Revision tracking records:
◆ ◆ ◆ ◆ ◆ ◆ ◆

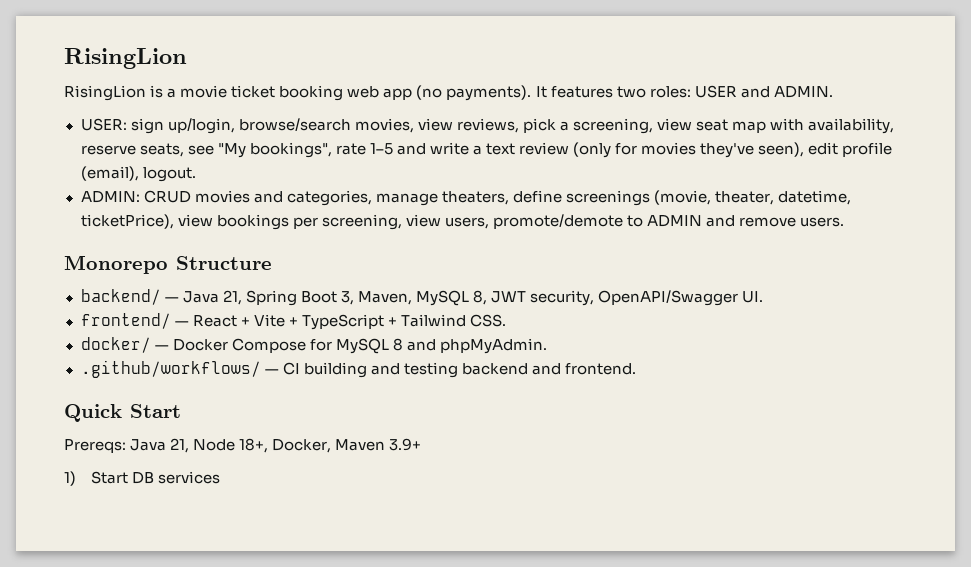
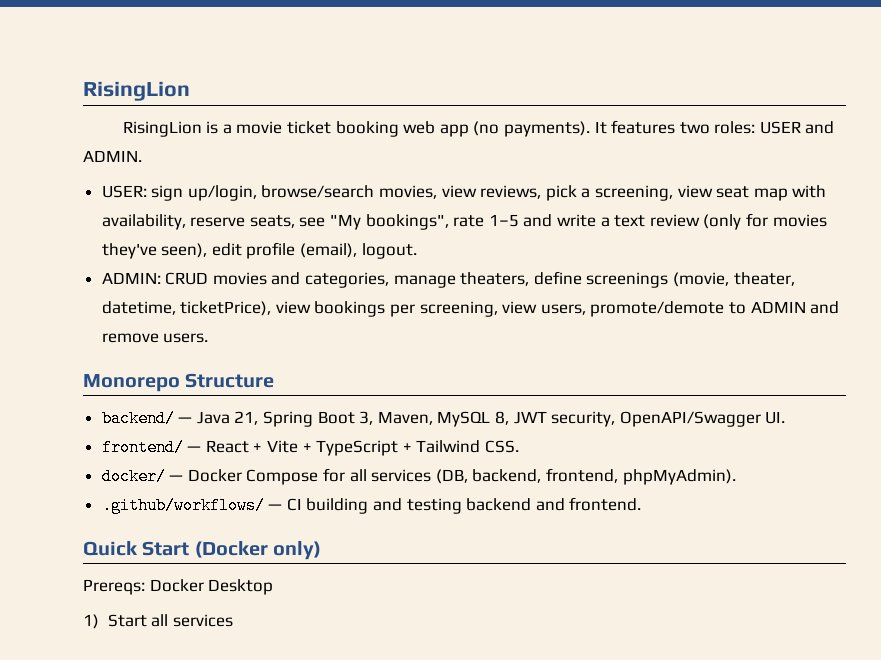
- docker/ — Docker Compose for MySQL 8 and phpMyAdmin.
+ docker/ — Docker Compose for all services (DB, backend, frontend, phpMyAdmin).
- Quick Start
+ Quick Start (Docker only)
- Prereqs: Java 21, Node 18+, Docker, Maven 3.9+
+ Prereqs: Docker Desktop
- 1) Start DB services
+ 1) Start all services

◆ ◆ ◆ ◆ ◆ ◆ ◆

Action item:
Omit every image. Quote each record exactly.

Finished task:
- docker/ — Docker Compose for MySQL 8 and phpMyAdmin.
+ docker/ — Docker Compose for all services (DB, backend, frontend, phpMyAdmin).
- Quick Start
+ Quick Start (Docker only)
- Prereqs: Java 21, Node 18+, Docker, Maven 3.9+
+ Prereqs: Docker Desktop
- 1) Start DB services
+ 1) Start all services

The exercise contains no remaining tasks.